[PATCH RFC 3/3] x86/mm: Simplify/correct l1_disallow_mask()

Andrew Cooper posted 3 patches 2 months ago
[PATCH RFC 3/3] x86/mm: Simplify/correct l1_disallow_mask()
Posted by Andrew Cooper 2 months ago
l1_disallow_mask() yields L1_DISALLOW_MASK with PAGE_CACHE_ATTRS conditionally
permitted.  First, rewrite it as a plain function.

Next, correct some dubious behaviours.

The use of is_pv_domain() is tautological; l1_disallow_mask() is only used in
the PV pagetable code, and it return true for system domains as well.

The use of has_arch_pdevs() is wonky; by making the use of cache attributes
dependent on the instantanious property of whether any devices is assigned,
means that a guest could have created a legal PTE which will fail validation
at a later point when the device has been removed.

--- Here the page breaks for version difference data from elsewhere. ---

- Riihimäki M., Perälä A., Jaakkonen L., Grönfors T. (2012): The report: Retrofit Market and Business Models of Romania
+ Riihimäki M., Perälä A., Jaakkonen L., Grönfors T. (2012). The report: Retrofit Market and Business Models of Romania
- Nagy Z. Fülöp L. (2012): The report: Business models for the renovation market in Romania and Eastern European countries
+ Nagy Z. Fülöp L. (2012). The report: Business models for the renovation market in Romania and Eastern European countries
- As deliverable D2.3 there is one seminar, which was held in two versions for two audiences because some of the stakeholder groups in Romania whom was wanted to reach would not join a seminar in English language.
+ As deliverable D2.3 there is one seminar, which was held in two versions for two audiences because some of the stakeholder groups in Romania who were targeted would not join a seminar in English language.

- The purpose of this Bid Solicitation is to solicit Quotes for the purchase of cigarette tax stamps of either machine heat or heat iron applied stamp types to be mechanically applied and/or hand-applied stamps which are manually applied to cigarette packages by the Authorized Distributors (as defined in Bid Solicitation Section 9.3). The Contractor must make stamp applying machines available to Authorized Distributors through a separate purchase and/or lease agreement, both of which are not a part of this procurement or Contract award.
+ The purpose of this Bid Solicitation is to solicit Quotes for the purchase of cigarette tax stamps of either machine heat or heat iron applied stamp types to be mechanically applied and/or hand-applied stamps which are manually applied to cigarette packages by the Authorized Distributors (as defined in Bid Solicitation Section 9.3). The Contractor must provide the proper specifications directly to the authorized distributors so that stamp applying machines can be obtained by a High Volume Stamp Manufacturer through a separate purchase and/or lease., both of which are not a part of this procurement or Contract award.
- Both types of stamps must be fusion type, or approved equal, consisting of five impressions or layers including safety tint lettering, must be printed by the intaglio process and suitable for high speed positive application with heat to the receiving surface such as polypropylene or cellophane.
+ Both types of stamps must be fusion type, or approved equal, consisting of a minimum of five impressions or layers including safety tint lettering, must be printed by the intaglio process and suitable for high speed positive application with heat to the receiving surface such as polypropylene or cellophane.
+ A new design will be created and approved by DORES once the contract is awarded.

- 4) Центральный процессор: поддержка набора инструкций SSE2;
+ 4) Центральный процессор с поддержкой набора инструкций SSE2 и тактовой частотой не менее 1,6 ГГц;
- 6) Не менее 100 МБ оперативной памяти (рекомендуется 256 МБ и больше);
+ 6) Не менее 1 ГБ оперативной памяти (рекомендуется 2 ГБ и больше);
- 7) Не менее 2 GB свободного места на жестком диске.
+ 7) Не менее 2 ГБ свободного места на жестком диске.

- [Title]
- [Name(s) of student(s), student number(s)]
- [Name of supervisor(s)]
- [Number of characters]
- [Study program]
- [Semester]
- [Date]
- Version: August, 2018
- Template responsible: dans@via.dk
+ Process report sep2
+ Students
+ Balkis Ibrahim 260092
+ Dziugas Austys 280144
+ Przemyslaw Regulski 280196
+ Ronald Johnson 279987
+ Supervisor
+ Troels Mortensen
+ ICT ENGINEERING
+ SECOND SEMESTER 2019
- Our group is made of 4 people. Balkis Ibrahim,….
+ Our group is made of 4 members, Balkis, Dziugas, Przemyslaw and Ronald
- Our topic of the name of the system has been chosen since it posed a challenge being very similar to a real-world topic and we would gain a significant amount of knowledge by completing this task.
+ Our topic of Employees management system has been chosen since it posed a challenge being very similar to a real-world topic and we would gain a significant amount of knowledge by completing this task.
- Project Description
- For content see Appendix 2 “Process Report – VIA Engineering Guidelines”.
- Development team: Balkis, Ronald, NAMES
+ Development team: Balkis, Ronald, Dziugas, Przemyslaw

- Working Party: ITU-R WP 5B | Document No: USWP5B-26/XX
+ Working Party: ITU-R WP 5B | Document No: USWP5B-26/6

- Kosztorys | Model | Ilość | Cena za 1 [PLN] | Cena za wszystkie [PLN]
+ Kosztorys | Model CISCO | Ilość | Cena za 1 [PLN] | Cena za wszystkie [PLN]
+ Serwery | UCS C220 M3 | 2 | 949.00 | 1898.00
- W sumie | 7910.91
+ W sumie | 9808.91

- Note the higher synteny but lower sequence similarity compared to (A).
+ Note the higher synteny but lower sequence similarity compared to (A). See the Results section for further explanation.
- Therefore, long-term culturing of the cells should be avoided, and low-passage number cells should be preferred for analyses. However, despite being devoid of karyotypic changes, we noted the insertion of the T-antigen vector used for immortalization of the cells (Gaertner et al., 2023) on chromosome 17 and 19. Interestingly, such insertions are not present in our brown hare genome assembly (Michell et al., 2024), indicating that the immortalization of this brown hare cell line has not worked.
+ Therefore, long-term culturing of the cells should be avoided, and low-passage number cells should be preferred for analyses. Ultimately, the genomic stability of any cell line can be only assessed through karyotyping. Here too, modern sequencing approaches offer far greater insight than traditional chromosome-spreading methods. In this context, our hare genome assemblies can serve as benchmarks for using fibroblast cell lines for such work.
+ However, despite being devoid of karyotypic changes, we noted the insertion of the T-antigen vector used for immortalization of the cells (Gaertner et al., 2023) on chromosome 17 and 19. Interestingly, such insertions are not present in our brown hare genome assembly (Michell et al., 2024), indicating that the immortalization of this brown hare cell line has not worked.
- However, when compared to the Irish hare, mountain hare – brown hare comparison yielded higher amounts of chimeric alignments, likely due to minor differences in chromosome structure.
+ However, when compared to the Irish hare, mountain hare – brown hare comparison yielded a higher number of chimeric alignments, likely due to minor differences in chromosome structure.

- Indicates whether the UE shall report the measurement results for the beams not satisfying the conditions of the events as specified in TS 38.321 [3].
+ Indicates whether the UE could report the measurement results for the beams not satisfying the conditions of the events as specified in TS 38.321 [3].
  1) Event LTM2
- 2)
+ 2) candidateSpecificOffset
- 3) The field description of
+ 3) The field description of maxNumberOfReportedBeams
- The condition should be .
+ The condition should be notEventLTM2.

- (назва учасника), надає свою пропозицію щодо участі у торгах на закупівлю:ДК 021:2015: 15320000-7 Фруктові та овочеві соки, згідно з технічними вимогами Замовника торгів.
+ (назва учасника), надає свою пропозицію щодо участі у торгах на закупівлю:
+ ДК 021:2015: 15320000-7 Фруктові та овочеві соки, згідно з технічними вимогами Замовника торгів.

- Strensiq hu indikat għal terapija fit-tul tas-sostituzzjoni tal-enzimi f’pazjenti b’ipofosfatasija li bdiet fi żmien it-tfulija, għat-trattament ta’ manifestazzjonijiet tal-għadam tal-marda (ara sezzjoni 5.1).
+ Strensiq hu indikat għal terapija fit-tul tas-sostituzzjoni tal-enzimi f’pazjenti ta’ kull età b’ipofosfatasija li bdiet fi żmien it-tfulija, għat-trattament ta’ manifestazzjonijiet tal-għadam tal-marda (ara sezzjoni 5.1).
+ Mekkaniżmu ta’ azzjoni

Signed-off-by: Andrew Cooper <andrew.cooper3@citrix.com>
---
CC: Jan Beulich <JBeulich@suse.com>
CC: Roger Pau Monné <roger.pau@citrix.com>

RFC.  I've not tested this, and I doubt it will work to start with owing to
the removal of the dom_io special case which IIRC dom0 uses to map arbitrary
MMIO.

Furthermore, the rangeset_is_empty() calls have the same problem that
has_arch_pdevs() has; they're not invariants on the domain.  Also, VMs
wanting/needing encrypted memory need fully working cacheability irrespective
of device assignment.

I expect the way we actually want to fix this is to have a CDF flag for
allowing reduced cahcebility, and for this expression to simplify to just:

    if ( d->options & XEN_DOMCTL_CDF_any_cacheability )
        disallow &= ~PAGE_CACHE_ATTRS;

which is simpler still.

For the current form, bloat-o-meter reports:

  add/remove: 1/0 grow/shrink: 1/2 up/down: 75/-280 (-205)
  Function                                     old     new   delta
  l1_disallow_mask                               -      74     +74
  mod_l1_entry.cold                             55      56      +1
  get_page_from_l1e                           1271    1167    -104
  mod_l1_entry                                1860    1684    -176

which is an even bigger improvement than simply not duplicating the logic.
---
 xen/arch/x86/mm.c | 18 +++++++++++-------
 1 file changed, 11 insertions(+), 7 deletions(-)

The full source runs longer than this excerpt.